Version difference data:
━━━━━━
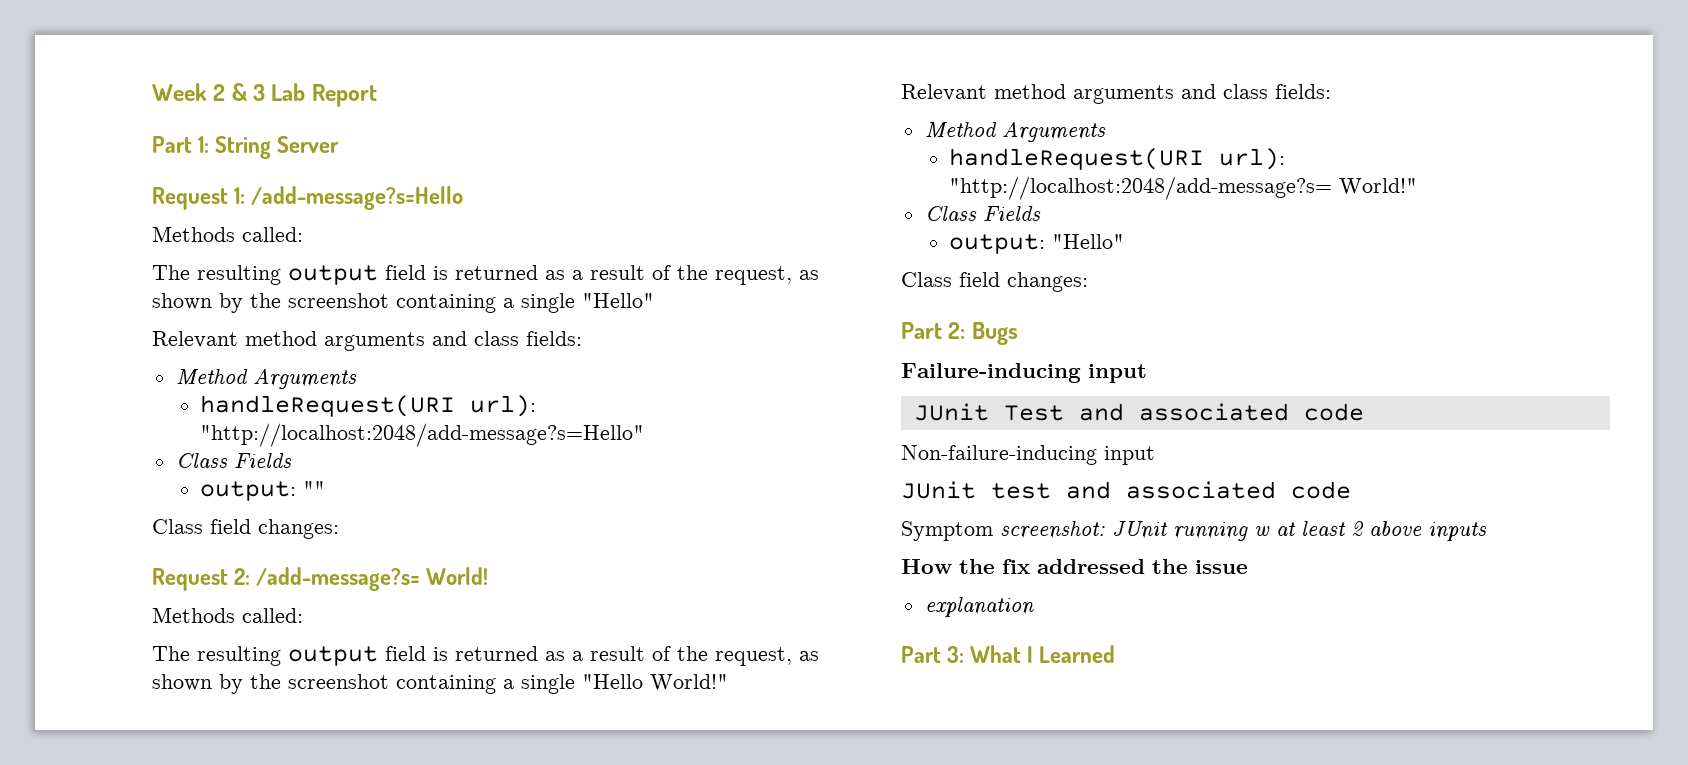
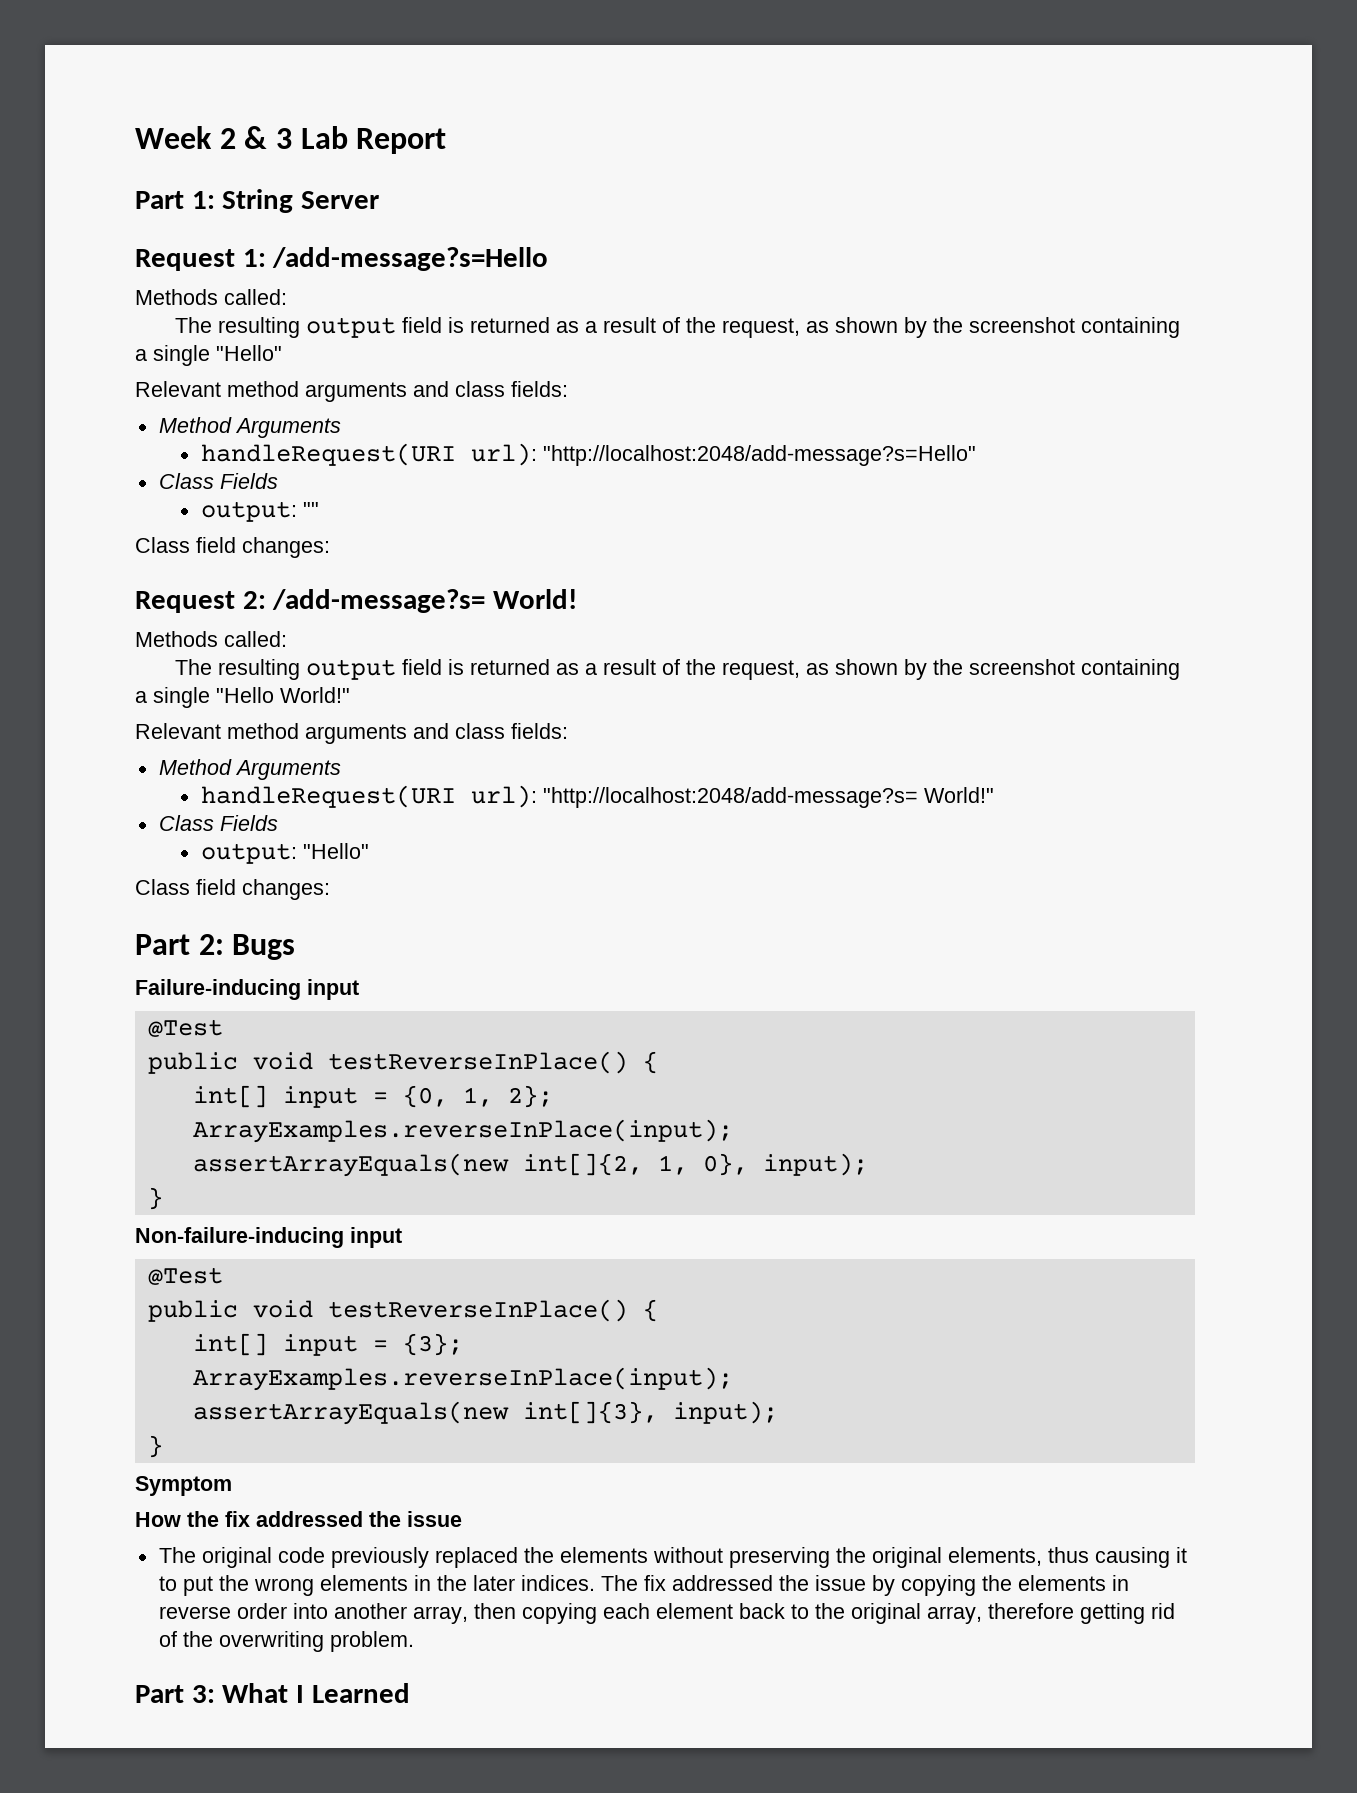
  Failure-inducing input
- JUnit Test and associated code
+ @Test
+ public void testReverseInPlace() {
+ int[] input = {0, 1, 2};
+ ArrayExamples.reverseInPlace(input);
+ assertArrayEquals(new int[]{2, 1, 0}, input);
+ }
  Non-failure-inducing input
- JUnit test and associated code
- Symptom screenshot: JUnit running w at least 2 above inputs
+ @Test
+ public void testReverseInPlace() {
+ int[] input = {3};
+ ArrayExamples.reverseInPlace(input);
+ assertArrayEquals(new int[]{3}, input);
+ }
+ Symptom
- explanation
+ The original code previously replaced the elements without preserving the original elements, thus causing it to put the wrong elements in the later indices. The fix addressed the issue by copying the elements in reverse order into another array, then copying each element back to the original array, therefore getting rid of the overwriting problem.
━━━━━━
Aim of the task:
Search the records for the word "inducing", then list every line that has it.

Finished task:
  Failure-inducing input
  Non-failure-inducing input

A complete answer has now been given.